I guess I was quite frozen too. Inside myself I felt the unending urge to sob, and technically I did cry to myself in the guest room I'd been given, but outwardly in the presence of such a stoic man, I felt myself still as well. It was hard to do much else. There wasn't going to be any conversation making. Words couldn't encompass any of it anyways. The words would have been rendered pointless.

Half of my self had been taken from me. My mother had been the most solid and consistent person in my entire life. She was my everything. She was an extension of myself. She was the person I had craved most in the world from birth until present.
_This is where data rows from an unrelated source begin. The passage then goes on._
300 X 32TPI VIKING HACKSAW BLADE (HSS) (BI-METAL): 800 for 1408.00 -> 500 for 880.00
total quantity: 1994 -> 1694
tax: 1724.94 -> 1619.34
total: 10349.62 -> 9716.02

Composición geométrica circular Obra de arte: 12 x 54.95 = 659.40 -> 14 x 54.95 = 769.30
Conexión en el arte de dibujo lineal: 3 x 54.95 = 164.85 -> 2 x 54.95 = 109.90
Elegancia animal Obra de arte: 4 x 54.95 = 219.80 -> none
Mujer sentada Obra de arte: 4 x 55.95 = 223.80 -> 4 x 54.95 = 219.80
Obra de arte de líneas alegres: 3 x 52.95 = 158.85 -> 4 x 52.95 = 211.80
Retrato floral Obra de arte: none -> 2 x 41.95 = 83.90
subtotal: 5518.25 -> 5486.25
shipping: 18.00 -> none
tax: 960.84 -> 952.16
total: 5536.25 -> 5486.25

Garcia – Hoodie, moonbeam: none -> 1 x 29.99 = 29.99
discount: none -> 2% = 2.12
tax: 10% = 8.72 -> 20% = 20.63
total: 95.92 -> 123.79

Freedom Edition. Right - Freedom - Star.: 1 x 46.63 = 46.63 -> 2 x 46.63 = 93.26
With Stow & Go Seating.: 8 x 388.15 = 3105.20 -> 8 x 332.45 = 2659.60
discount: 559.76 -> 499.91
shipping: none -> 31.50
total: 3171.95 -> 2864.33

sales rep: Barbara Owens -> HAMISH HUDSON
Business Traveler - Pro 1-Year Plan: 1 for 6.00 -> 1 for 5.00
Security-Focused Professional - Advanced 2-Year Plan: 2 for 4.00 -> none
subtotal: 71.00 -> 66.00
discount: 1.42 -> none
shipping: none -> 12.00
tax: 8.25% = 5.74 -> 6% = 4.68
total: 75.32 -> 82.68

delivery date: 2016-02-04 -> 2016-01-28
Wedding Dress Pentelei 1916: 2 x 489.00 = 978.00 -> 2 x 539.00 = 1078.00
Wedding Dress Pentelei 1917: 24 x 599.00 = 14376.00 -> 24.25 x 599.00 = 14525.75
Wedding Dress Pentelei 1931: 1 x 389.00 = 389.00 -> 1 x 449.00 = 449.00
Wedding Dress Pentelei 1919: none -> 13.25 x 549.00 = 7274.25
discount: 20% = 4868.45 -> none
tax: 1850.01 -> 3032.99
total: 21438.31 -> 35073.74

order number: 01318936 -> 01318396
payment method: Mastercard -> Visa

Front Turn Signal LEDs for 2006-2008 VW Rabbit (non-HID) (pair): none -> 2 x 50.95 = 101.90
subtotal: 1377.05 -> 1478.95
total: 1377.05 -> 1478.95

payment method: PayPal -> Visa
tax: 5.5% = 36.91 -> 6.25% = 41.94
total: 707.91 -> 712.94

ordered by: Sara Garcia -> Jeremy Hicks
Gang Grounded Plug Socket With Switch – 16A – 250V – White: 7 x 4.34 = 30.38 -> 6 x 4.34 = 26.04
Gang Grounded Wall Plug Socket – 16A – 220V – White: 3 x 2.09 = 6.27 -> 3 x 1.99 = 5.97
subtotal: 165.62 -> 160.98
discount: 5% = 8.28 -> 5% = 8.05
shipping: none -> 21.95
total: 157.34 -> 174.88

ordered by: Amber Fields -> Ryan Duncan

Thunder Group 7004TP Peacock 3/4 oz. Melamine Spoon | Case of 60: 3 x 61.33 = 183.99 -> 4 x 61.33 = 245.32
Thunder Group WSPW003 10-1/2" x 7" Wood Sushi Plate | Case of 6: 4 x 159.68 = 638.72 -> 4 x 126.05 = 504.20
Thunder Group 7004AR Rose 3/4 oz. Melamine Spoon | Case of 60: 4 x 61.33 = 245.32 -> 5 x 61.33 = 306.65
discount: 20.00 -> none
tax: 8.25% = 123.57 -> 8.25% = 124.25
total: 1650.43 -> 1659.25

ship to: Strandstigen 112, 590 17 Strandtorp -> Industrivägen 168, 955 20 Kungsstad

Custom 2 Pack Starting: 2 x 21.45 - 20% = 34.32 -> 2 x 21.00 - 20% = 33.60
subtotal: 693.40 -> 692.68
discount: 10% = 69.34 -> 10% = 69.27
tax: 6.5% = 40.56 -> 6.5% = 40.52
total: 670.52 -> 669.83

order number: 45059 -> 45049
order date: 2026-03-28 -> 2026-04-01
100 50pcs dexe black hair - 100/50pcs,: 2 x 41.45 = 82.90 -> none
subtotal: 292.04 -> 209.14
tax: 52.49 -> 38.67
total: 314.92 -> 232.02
In the silence, arrangements were made. My grandfather had her body cremated. He placed her ashes in a plain undecorated box that lived on his mantle, and he told me to keep my "grubby brown hands" off of it. He cleaned out her apartment and put all her things in bags which he then shoved in a closet in the hallway. He told me not to touch those either. It was all very quick, and then all mentions of my mother ceased.

Summer came to a close. Benjamin informed me that I'd be enrolling in a Christian private school for boys in the city. I said okay, because arguing did not seem conductive to the peace and quiet in which I was being given to cry at night. I couldn't help but feel as though the experiences my mother had told me about in her youth were being repeated like a written play through me. I was just the new main actor in a repeating story.

The day before school was when I realized how bad things were truly going to get.

"Boy!" My Grandfather Benjamin called, which was the name he'd taken to referencing me. "Get in here!"

I was in my room, but I raised myself and blinked my eyes clear before trudging out to the kitchen where he stood at the ornate table. He'd pulled a chair out for me. I stood a few feet away in question still.

"Sit down, Boy!" He ordered.

So I sat. He informed me that he was getting me ready for school. I knew what was happening as he stood behind me. It was even clearer when I heard the buzz. I let myself stay frozen, in complete contrast to everything my mom had ever taught me about fighting. The wisdom she'd given me to be powerful; the art of protecting my true self... it all felt too far away. The bravery needed had seemingly went dark just like the stars did.

I watched long dark curls fall to the ground as Grandfather Benjamin shaved my head, and I didn't say a word.